- **Description of the task**: The expected result is a word-for-word copy of the entries, minus any pictures.

----

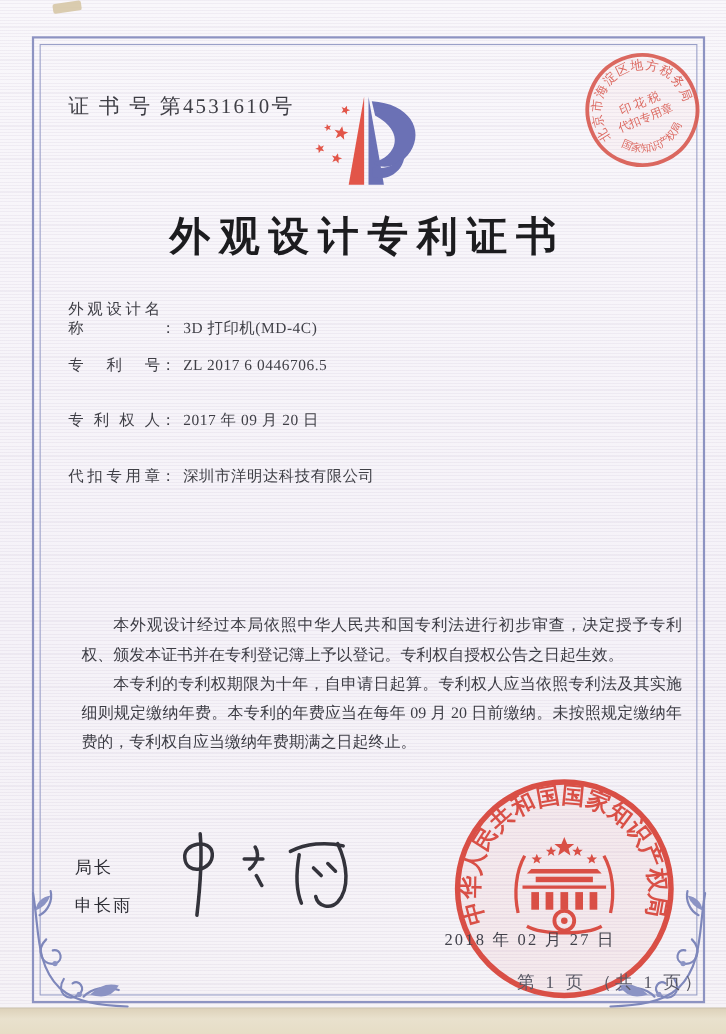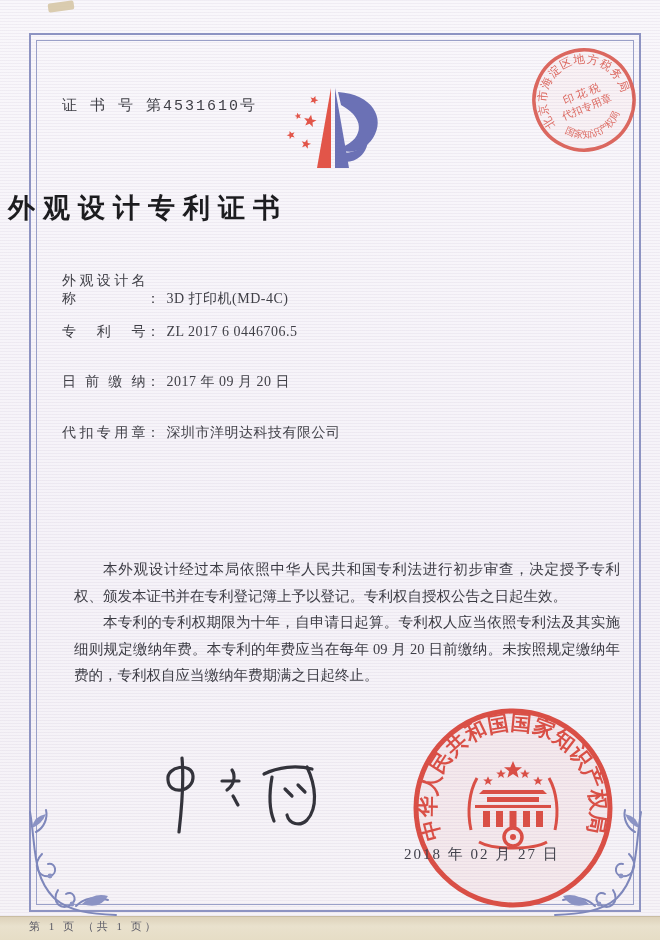"证 书 号 第4531610号" .cert-no { font-family: Liberation Mono, monospace -> none; font-size: 15px -> 19px; top: 96px -> 84px }
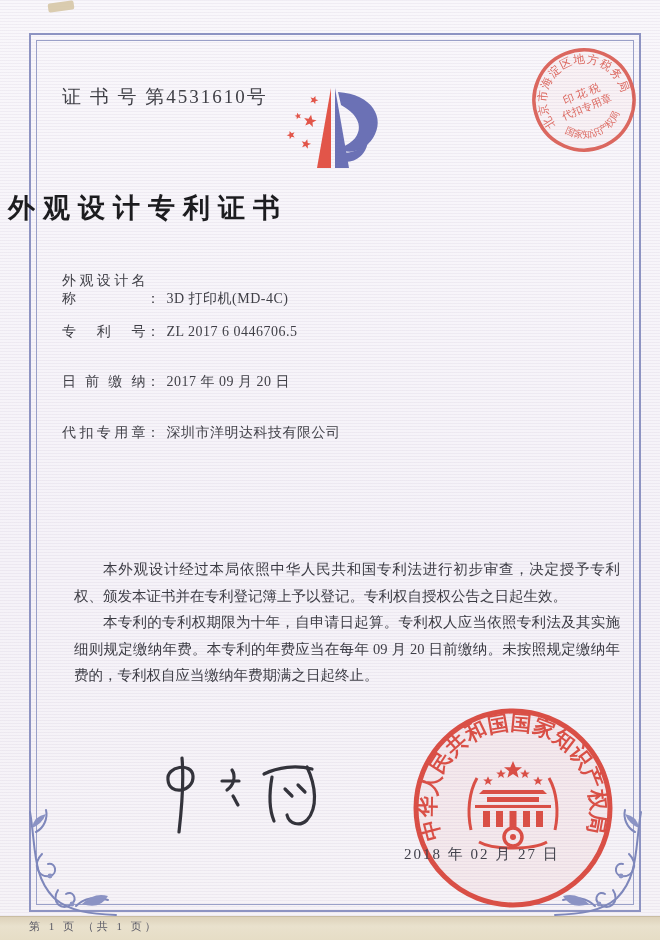"外观设计专利证书" .title { font-size: 27px -> 37px; text-align: left -> center }
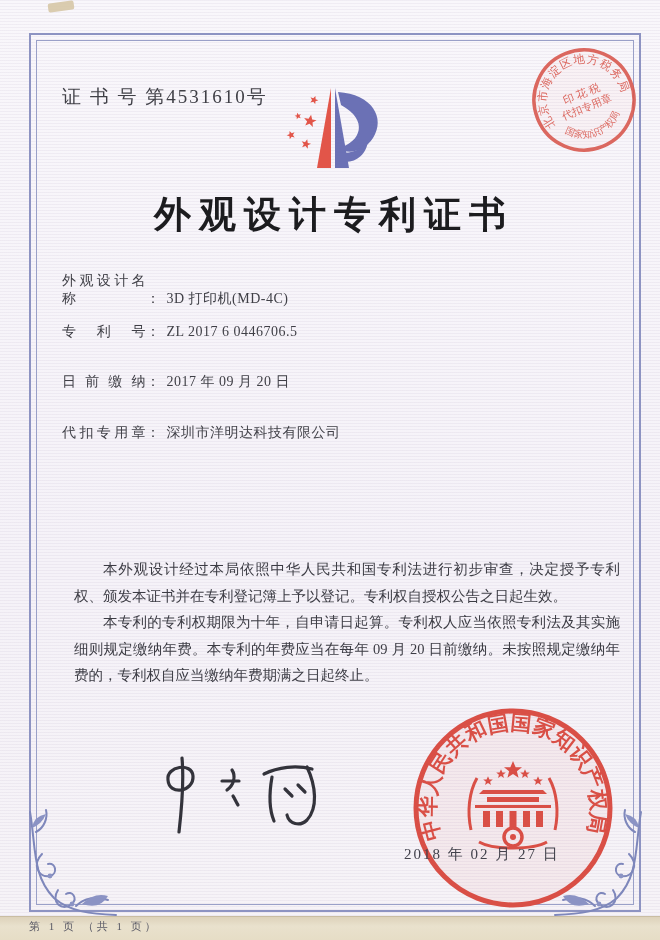"日前缴纳" span.field-label { text: 日前缴纳 -> 专利权人 }
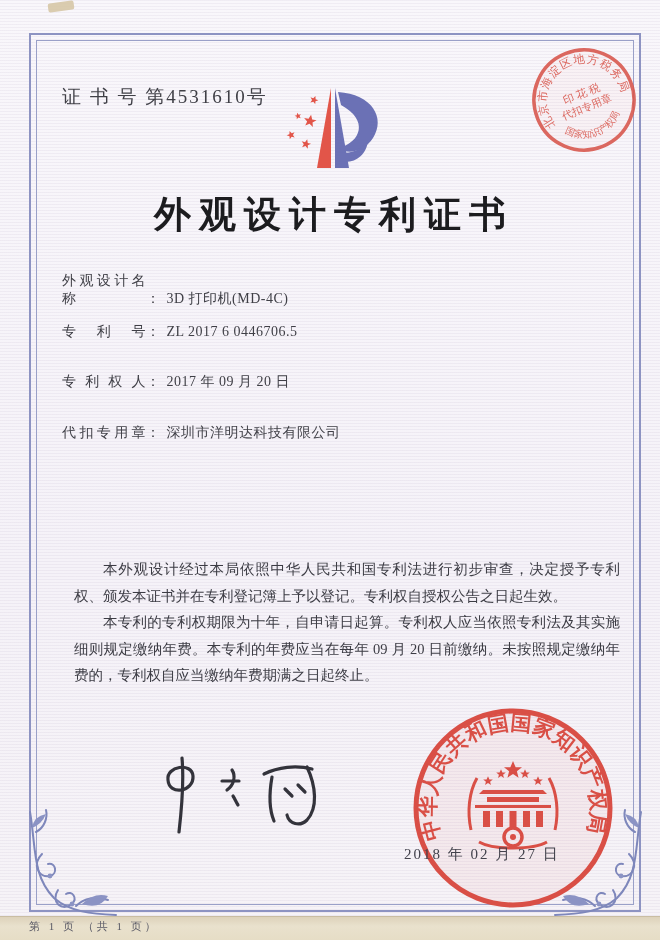"局长" div.signer { html: none -> <div> <div>局长</div> <div>申长雨</div> </div> }
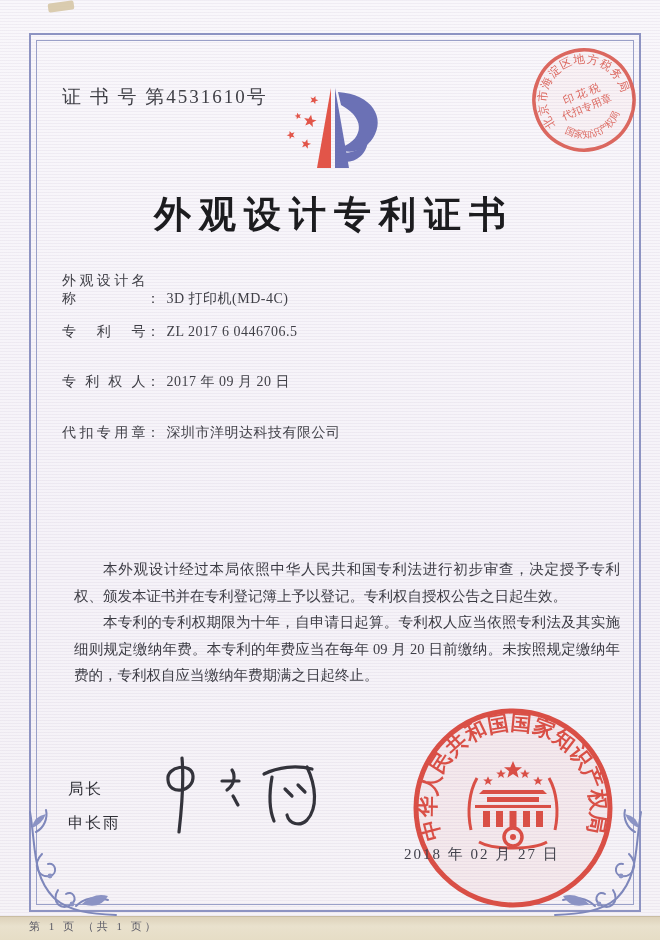"第 1 页 （共 1" .footer { font-size: 11px -> 16px; text-align: left -> right; top: 919px -> 883px }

----

- **Exercise result**:
"证 书 号 第4531610号" .cert-no { font-family: Liberation Mono, monospace -> none; font-size: 15px -> 19px; top: 96px -> 84px }
"外观设计专利证书" .title { font-size: 27px -> 37px; text-align: left -> center }
"日前缴纳" span.field-label { text: 日前缴纳 -> 专利权人 }
"局长" div.signer { html: none -> <div> <div>局长</div> <div>申长雨</div> </div> }
"第 1 页 （共 1" .footer { font-size: 11px -> 16px; text-align: left -> right; top: 919px -> 883px }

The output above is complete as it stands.